It is worth at this point reminding ourselves about the basic definitions.

Fragile, are things that do not like volatility, disorder. They are vested in the status quo.

Anti-fragile, are the things that gain from disorder. They like volatility as they gain from it.

And just for clarity – we are not talking about things that are robust, resilient or those that are strong and can resist.

We must keep these words in focus – gain from disorder.

So, if fragility likes the status quo i.e., not disorder, then one can perhaps deduce that the status quo has a vested interest in fragility.

Let us now bring back the agency problem or moral hazard (some carry the benefits others bear the losses) into this scene.

When we have a status quo that is deeply ingrained with the agency problem then that status quo has a vested interest in “not-change” i.e., no volatility, no disorder. In other words it has a vested interest in fragility.

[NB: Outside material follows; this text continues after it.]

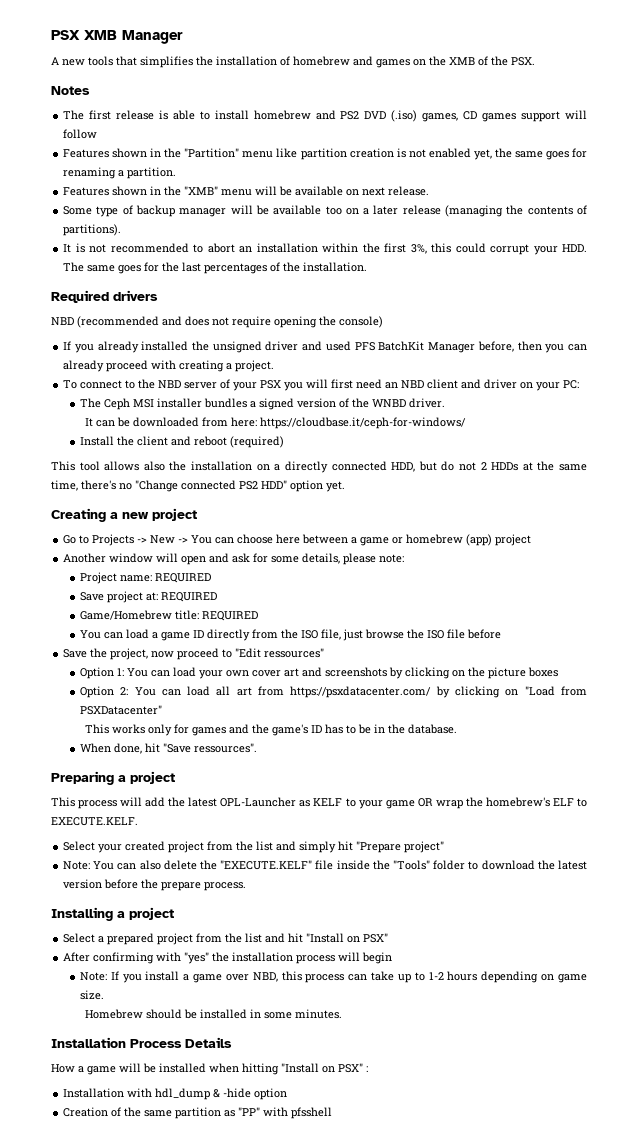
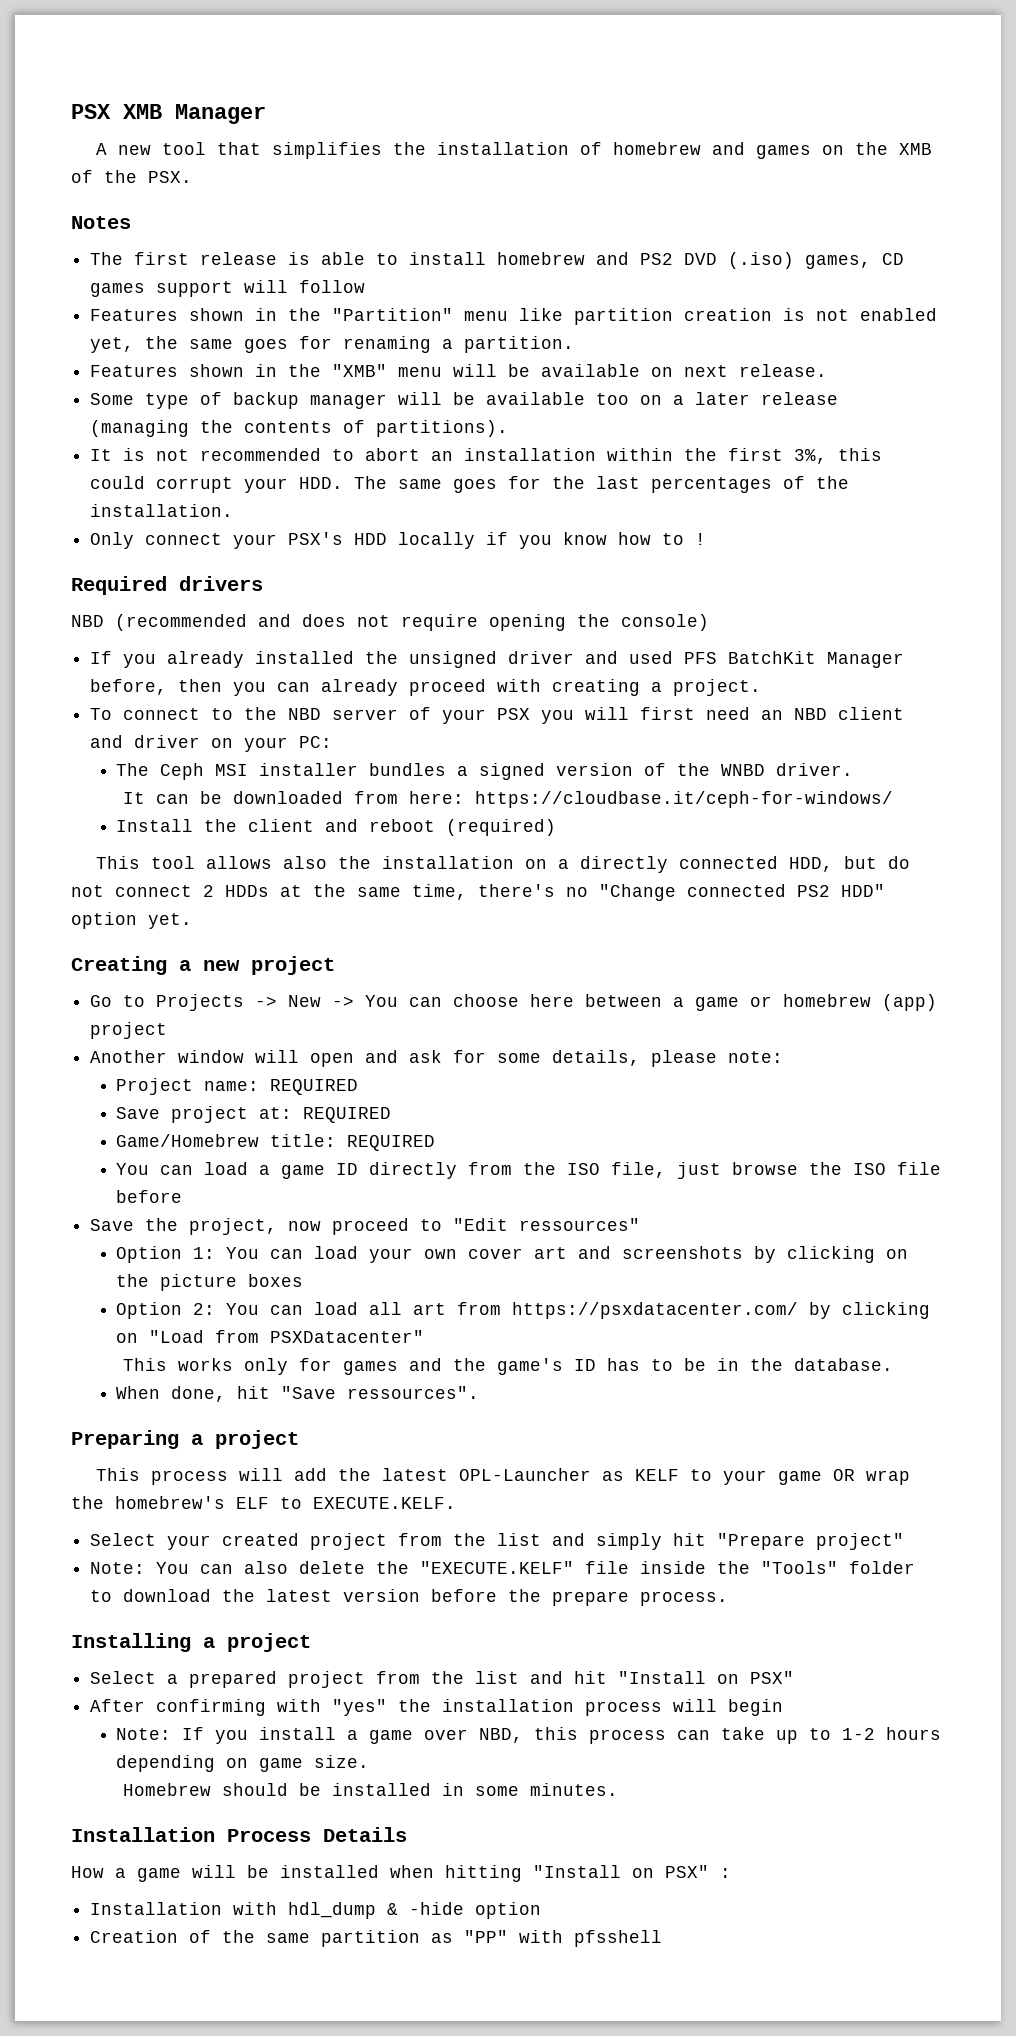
[88,56,113,66] tools -> [161,142,206,155] tool
(368, 267) none -> [90,532,707,549] // Only connect your PSX's HDD locally if you know how to !
(476, 466) none -> [115,885,192,897] connect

But how did the agency problem / moral hazard issue, come about and why has it become so ubiquitous in the worlds status quo? It is not a new problem. It has been around for millennia but it has today, in a completely globalized world, taken on a scale and implication that is completely unprecedented.

Taleb points out that “fragility” is how large globalized corporations hold government’s hostage – by becoming too big to fail.

I would venture to go a step further. I suggest that this is how the neo-liberal political economy holds the world hostage. The fragility of globalization is itself used as a weapon to keep the world vested in the status quo. The neo-liberal world has consciously made itself ‘too big to fail’. As Mr. Taleb emphasizes often enough – I paraphrase – don’t lose sight of the issue of scale! Scale kills!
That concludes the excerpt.